Just a nitpick, but our bodies are meant for labor. You grow ever stronger and more capable over time. Amish, for an extreme example, work exceptionally hard and eschew most modern medicine and healthcare options, yet live very long and healthy lives with substantially lower rates of cancer and various other disease than the general population. * Sitting at a desk for 8+ hours a day, for decades, is what takes an enormous physical toll on the body.

* - I wanted to give a life expectancy here, but it turns out there is no particularly good life expectancy measurement for them. This [1] study is the closest I found, where it looks like the 50% survival rate for men/women who hit at least 30 years of age, is a bit higher than 80 for women, and a bit lower than 80 for men.

[1] - https://pmc.ncbi.nlm.nih.gov/articles/PMC3526600/

zkmontoday at 9:57 AM

The song goes that way because Paris is attractive to young men compared to the American farms.
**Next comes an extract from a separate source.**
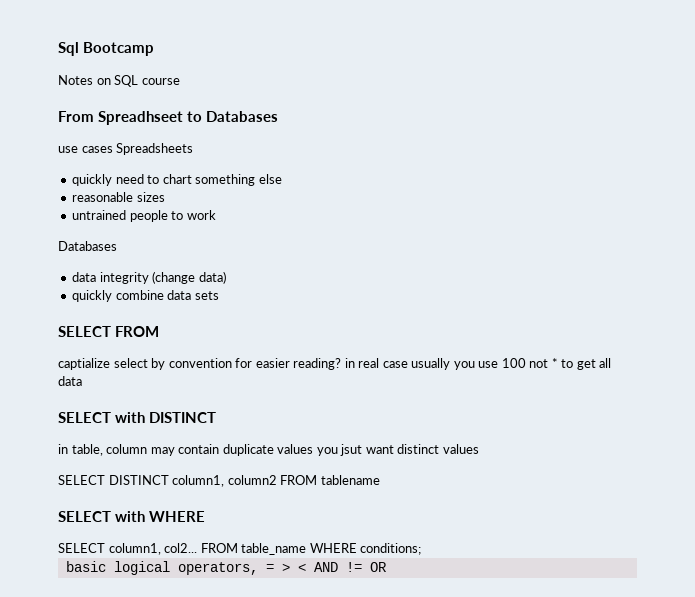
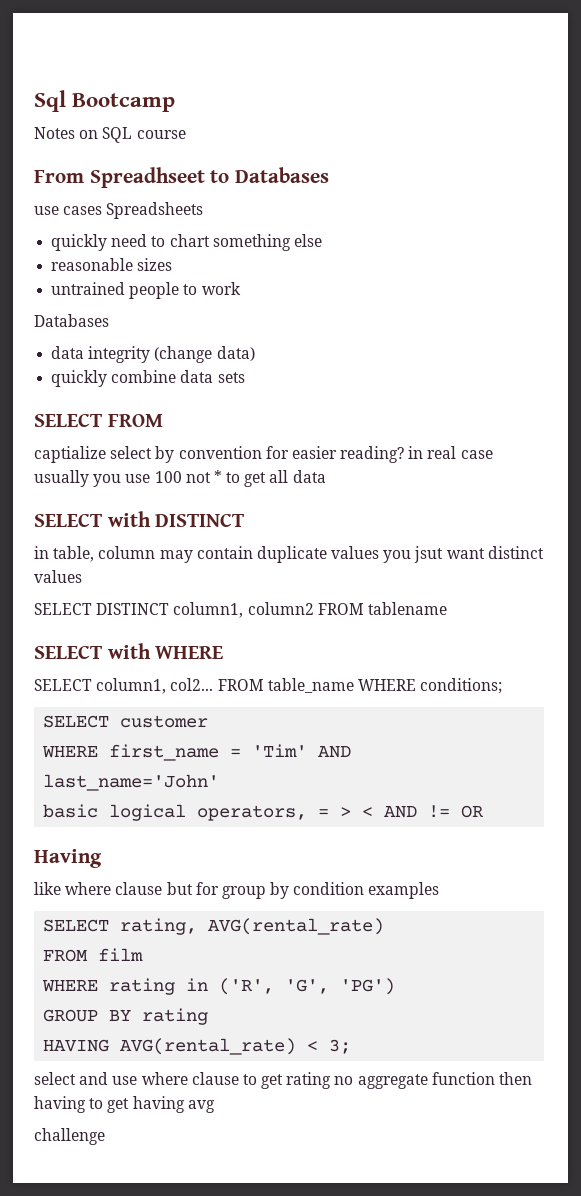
(422, 549) none -> [43,715,209,728] [42,744,352,761] [43,774,220,791] // SELECT customer // WHERE first_name = 'Tim' AND last_name='John'
(387, 567) none -> [34,849,102,868] [34,882,440,899] [43,918,385,935] [43,948,144,962] [42,978,396,995] [43,1008,209,1025] [43,1038,352,1055] [34,1072,533,1089] [34,1096,215,1113] [34,1128,105,1145] // Having // like where clause but for group by condition examples // SELECT rating, AVG(rental_rate) // FROM film // WHERE rating in ('R', 'G', 'PG') // GROUP BY rating // HAVING AVG(rental_rate) < 3; // select and use where clause to get rating no aggregate function then having to get having avg // challenge

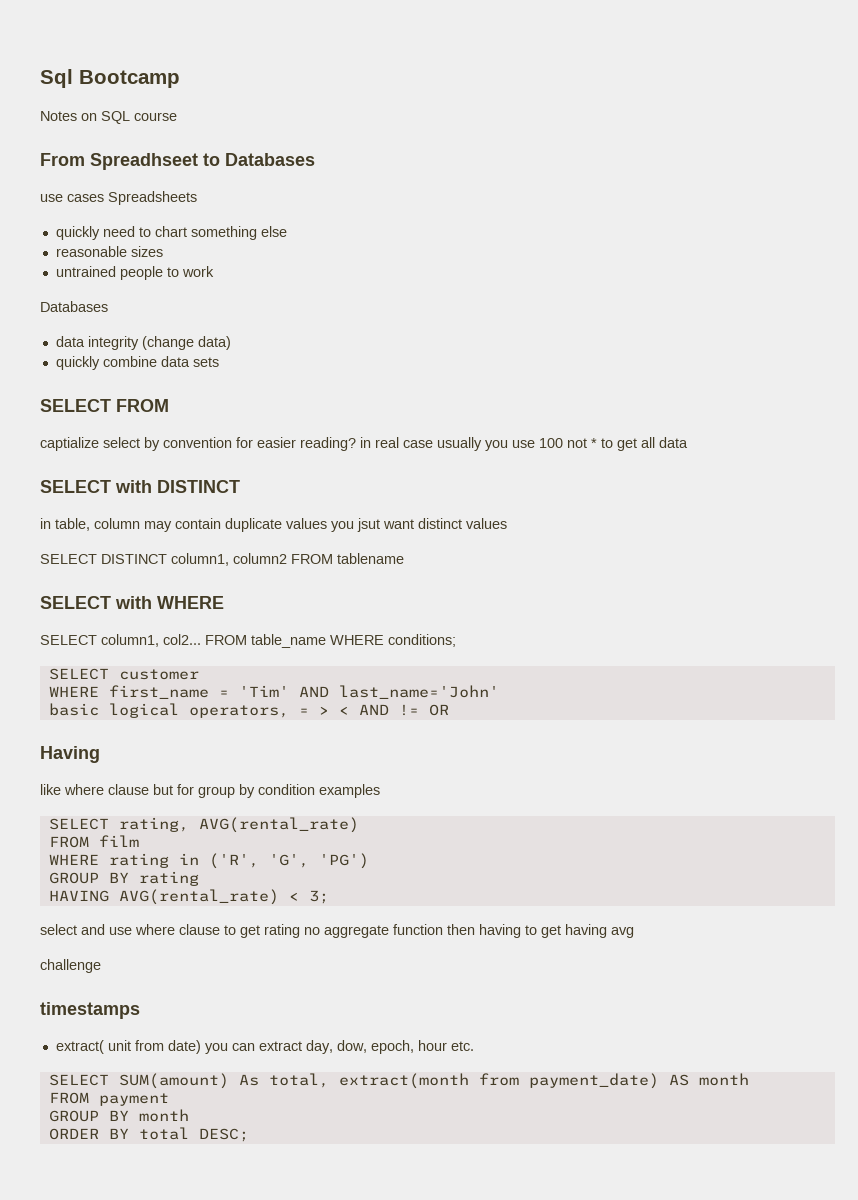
(105, 1136) none -> [40,1002,140,1019] [55,1040,474,1054] [48,1073,749,1089] [48,1092,169,1106] [48,1109,189,1122] [48,1127,249,1142] // timestamps // extract( unit from date) you can extract day, dow, epoch, hour etc. // SELECT SUM(amount) As total, extract(month from payment_date) AS month // FROM payment // GROUP BY month // ORDER BY total DESC;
But being attractive may not mean good. Candy is attractive too, to children. And that hard work in farms doesn't necessarily mean being less happier than your modern life, as happiness is more dependent on expectations than what you have. Paris experience raised expectations for army folks.

Sometimes, I think that the modern education setup (schools and colleges) is a recruiting and training mechanism. Bright kids from all over the country side are filtered and sucked away to work in the modern factories. Same as army recruitment camps that go to rural side, conduct running competitions and take away all the strong youth from villages.

Ofcourse, they sell education as knowledge or refinement as a person. But the real goal is to create a workforce.